> EXERCISE DESCRIPTION: Look for the string "same" in the listing below, then copy every line that has it.

> MATERIAL PROVIDED:
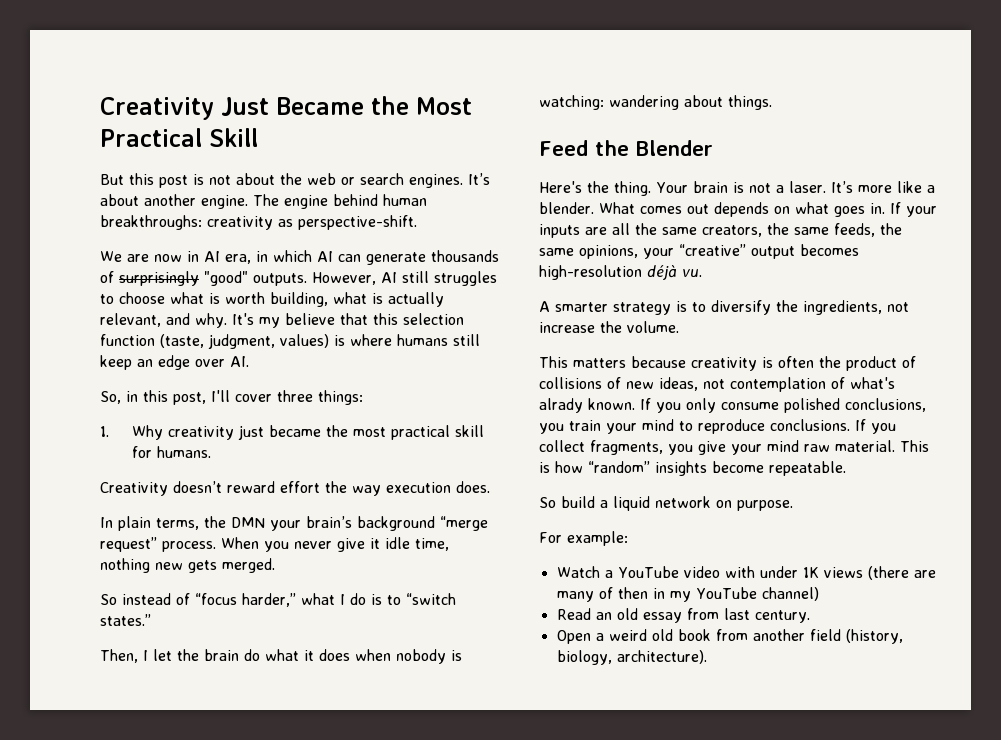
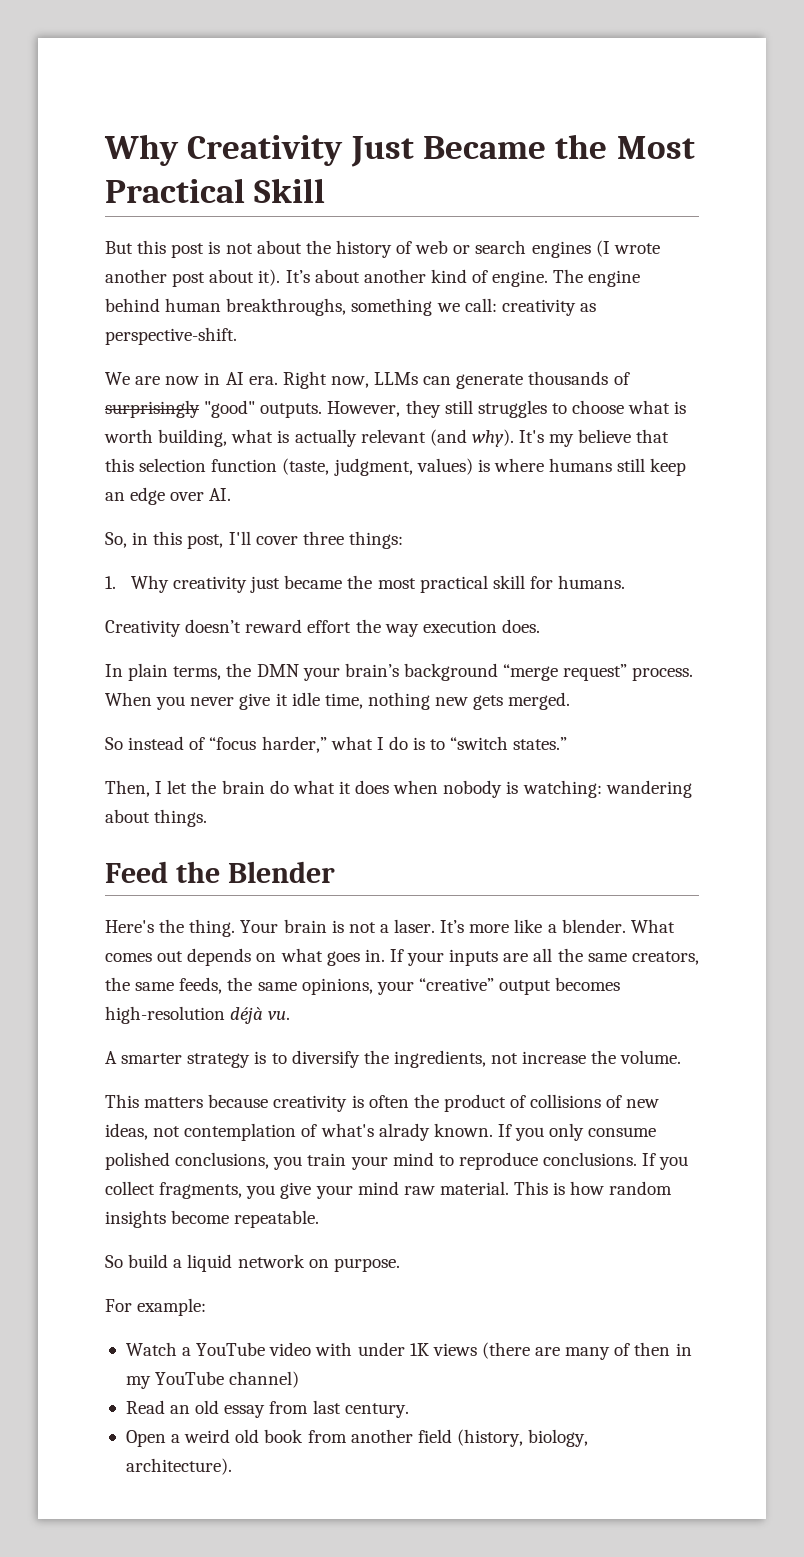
- Creativity Just Became the Most Practical Skill
+ Why Creativity Just Became the Most Practical Skill
- But this post is not about the web or search engines.
+ But this post is not about the history of web or search engines (I wrote another post about it).
- It’s about another engine.
+ It’s about another kind of engine.
- The engine behind human breakthroughs: creativity as perspective-shift.
+ The engine behind human breakthroughs, something we call: creativity as perspective-shift.
- We are now in AI era, in which AI can generate thousands of surprisingly "good" outputs.
+ We are now in AI era. Right now, LLMs can generate thousands of surprisingly "good" outputs.
- However, AI still struggles to choose what is worth building, what is actually relevant, and why.
+ However, they still struggles to choose what is worth building, what is actually relevant (and why).
- This is how “random” insights become repeatable.
+ This is how random insights become repeatable.

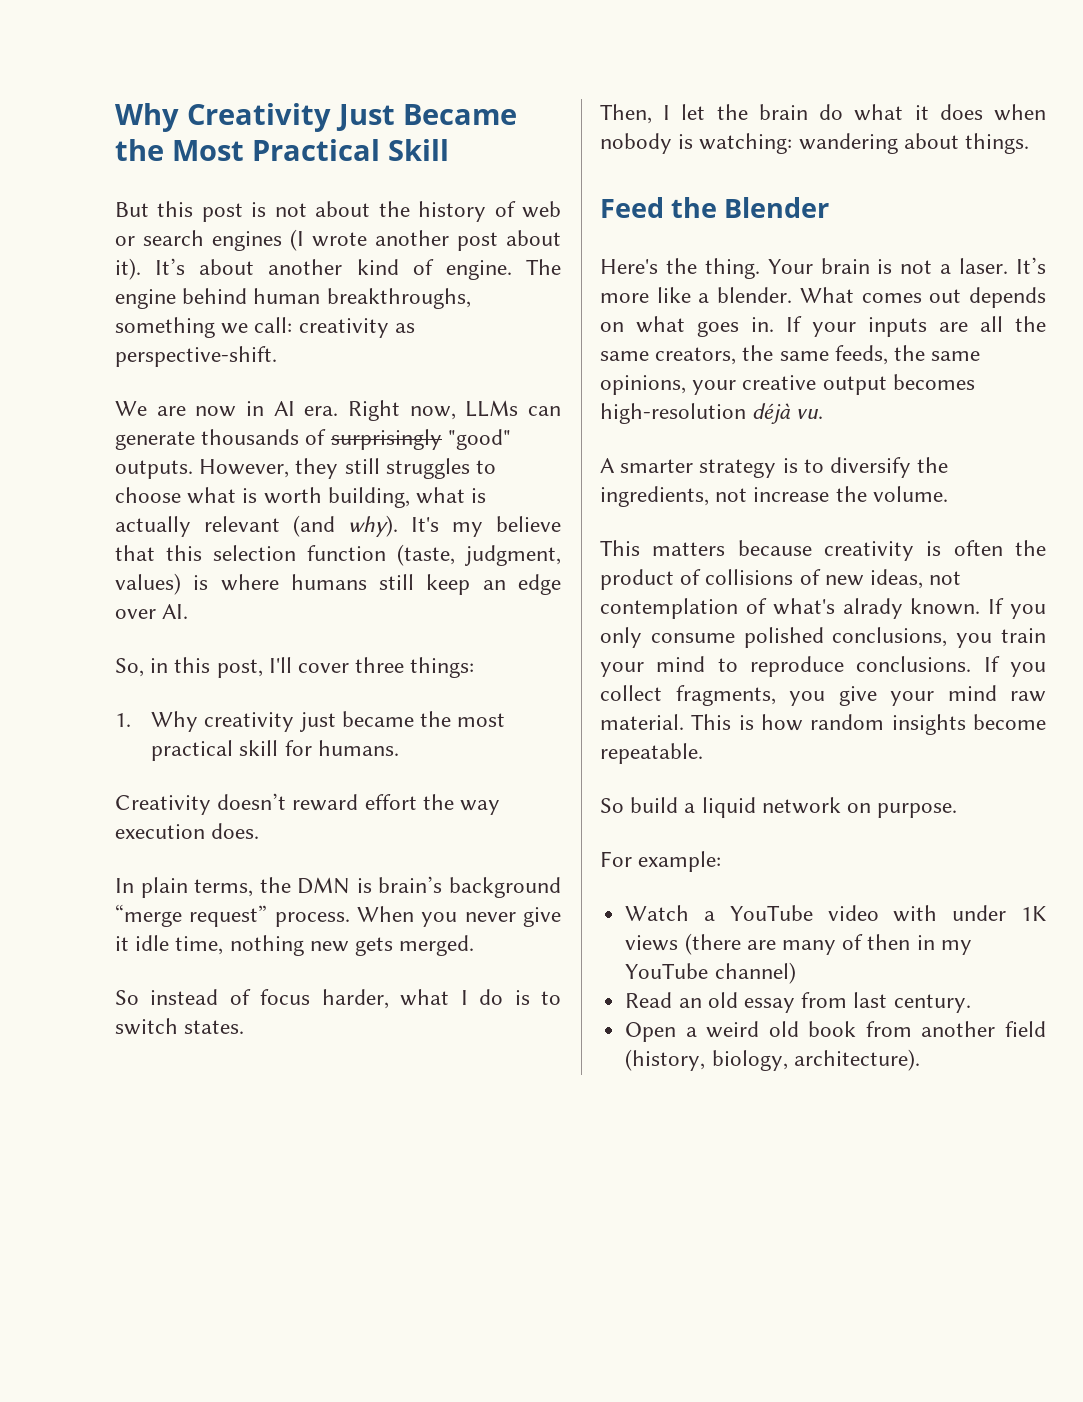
- In plain terms, the DMN your brain’s background “merge request” process.
+ In plain terms, the DMN is brain’s background “merge request” process.
- So instead of “focus harder,” what I do is to “switch states.”
+ So instead of focus harder, what I do is to switch states.
- If your inputs are all the same creators, the same feeds, the same opinions, your “creative” output becomes high-resolution déjà vu.
+ If your inputs are all the same creators, the same feeds, the same opinions, your creative output becomes high-resolution déjà vu.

> EXERCISE RESULT:
- If your inputs are all the same creators, the same feeds, the same opinions, your “creative” output becomes high-resolution déjà vu.
+ If your inputs are all the same creators, the same feeds, the same opinions, your creative output becomes high-resolution déjà vu.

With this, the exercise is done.